Saved data entries
◇ ◇ ◇
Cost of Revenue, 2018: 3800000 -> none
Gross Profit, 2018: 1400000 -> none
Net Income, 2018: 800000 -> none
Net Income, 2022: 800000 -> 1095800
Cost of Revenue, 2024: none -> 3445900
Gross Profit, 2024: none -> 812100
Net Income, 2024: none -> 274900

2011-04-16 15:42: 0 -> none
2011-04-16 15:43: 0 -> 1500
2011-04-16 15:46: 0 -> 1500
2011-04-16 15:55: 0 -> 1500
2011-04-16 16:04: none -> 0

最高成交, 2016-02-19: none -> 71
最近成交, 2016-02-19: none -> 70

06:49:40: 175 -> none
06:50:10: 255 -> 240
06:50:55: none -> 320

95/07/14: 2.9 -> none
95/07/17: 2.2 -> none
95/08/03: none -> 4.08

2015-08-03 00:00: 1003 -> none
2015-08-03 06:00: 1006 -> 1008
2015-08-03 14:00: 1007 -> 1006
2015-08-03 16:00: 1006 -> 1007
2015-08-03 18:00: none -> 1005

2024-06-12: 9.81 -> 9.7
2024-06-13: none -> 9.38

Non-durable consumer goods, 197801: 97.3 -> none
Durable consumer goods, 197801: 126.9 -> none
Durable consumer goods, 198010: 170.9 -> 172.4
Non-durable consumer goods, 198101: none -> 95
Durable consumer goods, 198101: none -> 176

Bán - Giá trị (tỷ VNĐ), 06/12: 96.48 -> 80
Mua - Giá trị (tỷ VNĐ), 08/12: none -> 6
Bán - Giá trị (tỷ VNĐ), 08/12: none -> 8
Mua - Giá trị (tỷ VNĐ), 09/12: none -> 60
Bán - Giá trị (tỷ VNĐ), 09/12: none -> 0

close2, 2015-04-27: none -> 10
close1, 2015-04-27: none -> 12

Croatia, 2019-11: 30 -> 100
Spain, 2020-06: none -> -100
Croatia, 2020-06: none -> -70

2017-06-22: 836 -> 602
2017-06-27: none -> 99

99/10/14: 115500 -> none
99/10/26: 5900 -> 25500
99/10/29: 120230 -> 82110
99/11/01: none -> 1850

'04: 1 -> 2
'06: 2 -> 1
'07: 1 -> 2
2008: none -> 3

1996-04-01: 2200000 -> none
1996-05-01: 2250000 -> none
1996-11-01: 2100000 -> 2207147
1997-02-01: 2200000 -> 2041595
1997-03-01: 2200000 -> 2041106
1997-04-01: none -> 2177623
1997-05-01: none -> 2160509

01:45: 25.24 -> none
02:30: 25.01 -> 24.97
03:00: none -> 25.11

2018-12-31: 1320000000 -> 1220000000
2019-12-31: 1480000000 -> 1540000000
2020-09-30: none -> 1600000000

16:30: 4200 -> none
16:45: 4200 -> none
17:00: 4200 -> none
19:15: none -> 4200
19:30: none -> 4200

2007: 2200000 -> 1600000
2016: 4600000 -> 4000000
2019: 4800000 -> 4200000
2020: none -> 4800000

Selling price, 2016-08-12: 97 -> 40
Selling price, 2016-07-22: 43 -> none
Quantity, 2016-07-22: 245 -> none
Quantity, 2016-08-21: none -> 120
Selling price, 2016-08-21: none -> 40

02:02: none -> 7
◇ ◇ ◇
▶ INSTRUCTIONS TO FOLLOW
Collect every line above that contains the word "consumer".

▶ RESPONSE TO THIS EXERCISE
Non-durable consumer goods, 197801: 97.3 -> none
Durable consumer goods, 197801: 126.9 -> none
Durable consumer goods, 198010: 170.9 -> 172.4
Non-durable consumer goods, 198101: none -> 95
Durable consumer goods, 198101: none -> 176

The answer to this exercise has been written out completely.